**EXERCISE BRIEF:**
Look through the records that follow. Copy every line containing the word "font".
"""
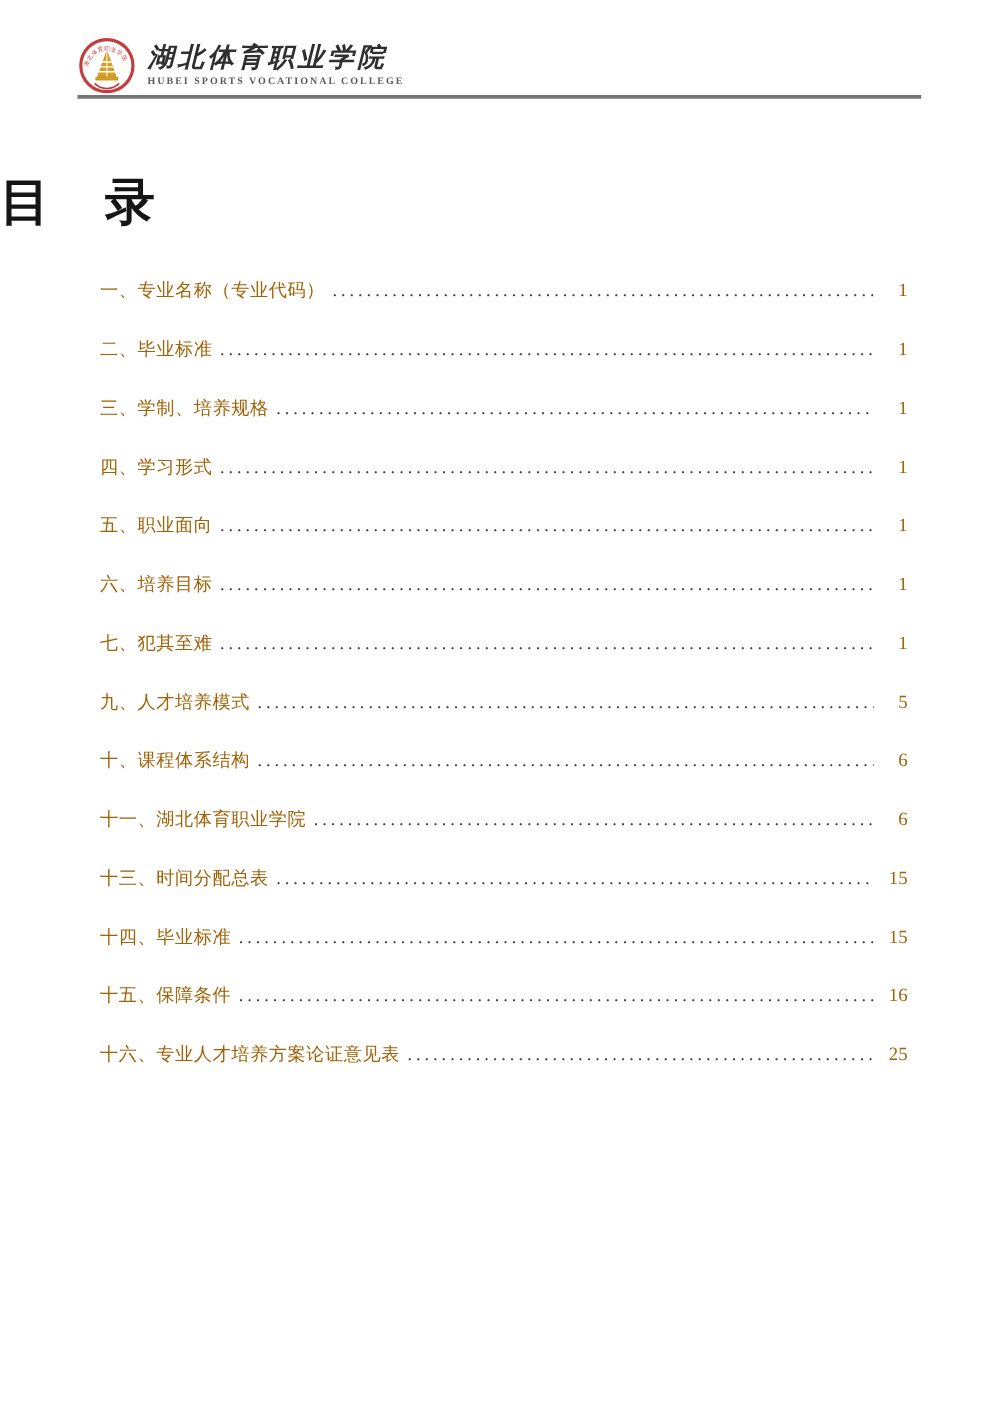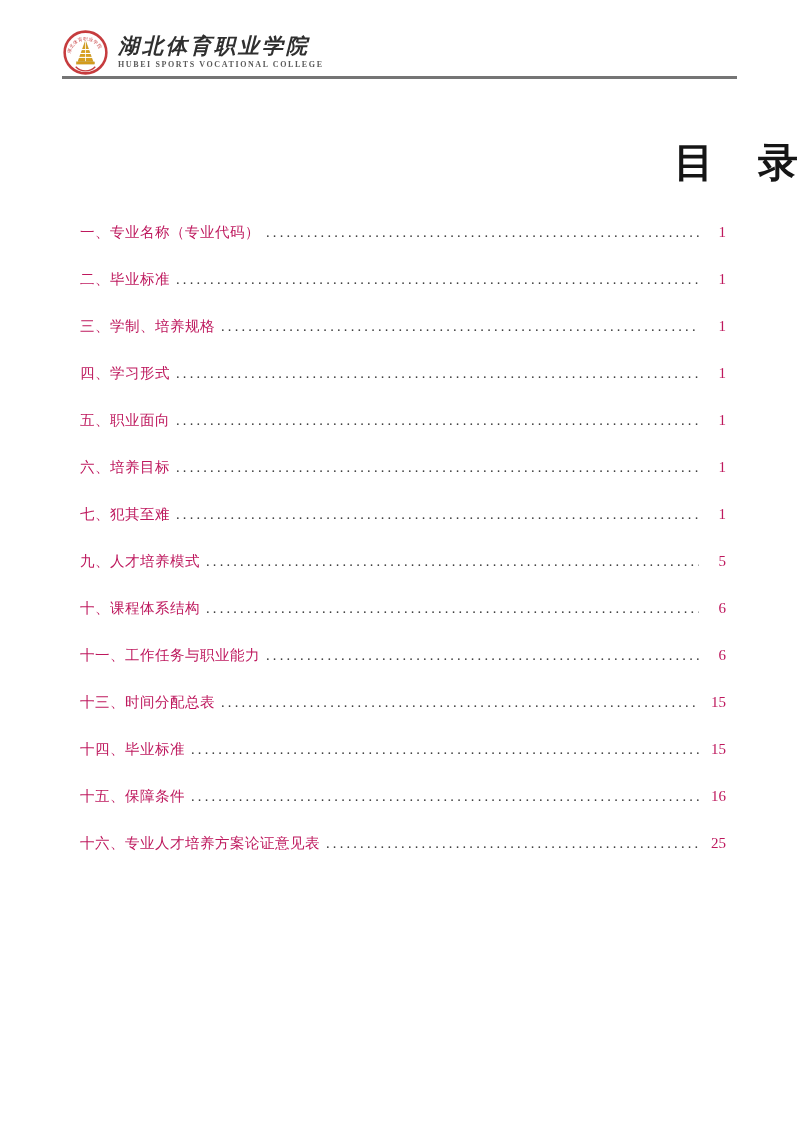--- a/index.html
+++ b/index.html
@@ -61,39 +61,39 @@
     font-size: 17px;
     color: #3f3f3f;
     white-space: nowrap;
     margin-bottom: 1px;
     letter-spacing: 2px;
   }
   .motto .m1 { margin-right: 26px; }
   
   .doc-title {
     margin-top: 142px; 
-    text-align: right;
+    text-align: left;
     font-family: "Liberation Sans", "DejaVu Sans", sans-serif;
     font-weight: 700;
     font-size: 40px;
     line-height: 1;
     color: #151515;
     letter-spacing: 2px;
   }
   
   .toc {
     margin: 26px 74px 0 80px; 
   }
   .toc-row {
     height: 47px;
     display: flex;
     align-items: baseline;
     padding-top: 15px; 
     font-size: 14.5px;
-    color: #be185d;
+    color: #a16207;
   }
   .toc-label {
     white-space: nowrap;
     letter-spacing: 0.5px;
   }
   .toc-leader {
     flex: 1;
     overflow: hidden;
     white-space: nowrap;
     margin: 0 3px 0 6px;
@@ -194,21 +194,21 @@
       <span class="toc-page">5</span>
     </div>
 
     <div class="toc-row">
       <span class="toc-label">十、课程体系结构</span>
       <span class="toc-leader"></span>
       <span class="toc-page">6</span>
     </div>
 
     <div class="toc-row">
-      <span class="toc-label">十一、工作任务与职业能力</span>
+      <span class="toc-label">十一、湖北体育职业学院</span>
       <span class="toc-leader"></span>
       <span class="toc-page">6</span>
     </div>
 
 
     <div class="toc-row">
       <span class="toc-label">十三、时间分配总表</span>
       <span class="toc-leader"></span>
       <span class="toc-page">15</span>
     </div>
"""
**ANSWER SECTION:**
     font-size: 17px;
     font-family: "Liberation Sans", "DejaVu Sans", sans-serif;
     font-weight: 700;
     font-size: 40px;
     font-size: 14.5px;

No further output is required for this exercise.